| YOUR INSTRUCTIONS |
Reproduce word for word the lines between those holding "- Full workflow from API to blockchain" and "for edge cases", inclusive, and nothing else from the data below.

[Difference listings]
=== Section Start ===

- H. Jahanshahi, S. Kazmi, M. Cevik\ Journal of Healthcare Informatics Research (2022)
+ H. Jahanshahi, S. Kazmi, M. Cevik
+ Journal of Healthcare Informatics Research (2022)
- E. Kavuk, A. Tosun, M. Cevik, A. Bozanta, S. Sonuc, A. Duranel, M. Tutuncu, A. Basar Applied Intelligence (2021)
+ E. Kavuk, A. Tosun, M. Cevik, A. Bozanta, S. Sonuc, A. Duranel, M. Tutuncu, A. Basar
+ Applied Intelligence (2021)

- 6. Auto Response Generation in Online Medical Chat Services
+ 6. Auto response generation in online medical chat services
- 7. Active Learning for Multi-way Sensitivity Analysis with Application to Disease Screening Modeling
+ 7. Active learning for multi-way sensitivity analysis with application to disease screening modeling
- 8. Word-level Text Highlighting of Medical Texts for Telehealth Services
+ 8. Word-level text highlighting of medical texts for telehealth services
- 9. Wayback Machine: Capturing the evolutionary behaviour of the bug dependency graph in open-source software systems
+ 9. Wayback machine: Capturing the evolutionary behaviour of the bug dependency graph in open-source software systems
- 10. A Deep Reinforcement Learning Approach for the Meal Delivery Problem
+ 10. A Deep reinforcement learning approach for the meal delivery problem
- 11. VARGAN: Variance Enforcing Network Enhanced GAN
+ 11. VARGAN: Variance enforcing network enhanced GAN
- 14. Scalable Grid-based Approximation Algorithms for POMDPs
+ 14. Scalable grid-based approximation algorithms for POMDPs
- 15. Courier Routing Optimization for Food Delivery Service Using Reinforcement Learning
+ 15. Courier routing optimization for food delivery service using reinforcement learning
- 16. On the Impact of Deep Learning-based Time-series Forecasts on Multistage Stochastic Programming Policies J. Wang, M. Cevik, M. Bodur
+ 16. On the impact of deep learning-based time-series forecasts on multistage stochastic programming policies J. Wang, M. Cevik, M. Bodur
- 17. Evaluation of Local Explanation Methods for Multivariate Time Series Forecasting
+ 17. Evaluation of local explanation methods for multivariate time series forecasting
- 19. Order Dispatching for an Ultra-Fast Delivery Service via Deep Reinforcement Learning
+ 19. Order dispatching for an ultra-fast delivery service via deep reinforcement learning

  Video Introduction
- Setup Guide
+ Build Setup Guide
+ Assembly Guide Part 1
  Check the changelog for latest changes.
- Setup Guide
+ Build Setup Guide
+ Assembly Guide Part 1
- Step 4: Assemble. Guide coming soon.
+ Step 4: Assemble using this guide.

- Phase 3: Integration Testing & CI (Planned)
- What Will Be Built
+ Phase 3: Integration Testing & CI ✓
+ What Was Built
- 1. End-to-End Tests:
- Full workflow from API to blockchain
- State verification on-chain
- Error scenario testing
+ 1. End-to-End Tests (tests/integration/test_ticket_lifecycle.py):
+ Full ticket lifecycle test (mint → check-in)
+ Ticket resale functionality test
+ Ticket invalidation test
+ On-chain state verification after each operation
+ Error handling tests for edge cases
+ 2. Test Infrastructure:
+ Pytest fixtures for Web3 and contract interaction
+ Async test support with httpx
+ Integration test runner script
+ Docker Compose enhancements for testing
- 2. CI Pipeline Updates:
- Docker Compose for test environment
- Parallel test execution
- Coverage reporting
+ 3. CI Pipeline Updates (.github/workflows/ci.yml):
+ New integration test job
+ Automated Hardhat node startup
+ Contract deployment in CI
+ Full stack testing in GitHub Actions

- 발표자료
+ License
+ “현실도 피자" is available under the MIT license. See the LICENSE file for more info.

=== Section End ===

| RESPONSE TO THE TASK |
- Full workflow from API to blockchain
- State verification on-chain
- Error scenario testing
+ 1. End-to-End Tests (tests/integration/test_ticket_lifecycle.py):
+ Full ticket lifecycle test (mint → check-in)
+ Ticket resale functionality test
+ Ticket invalidation test
+ On-chain state verification after each operation
+ Error handling tests for edge cases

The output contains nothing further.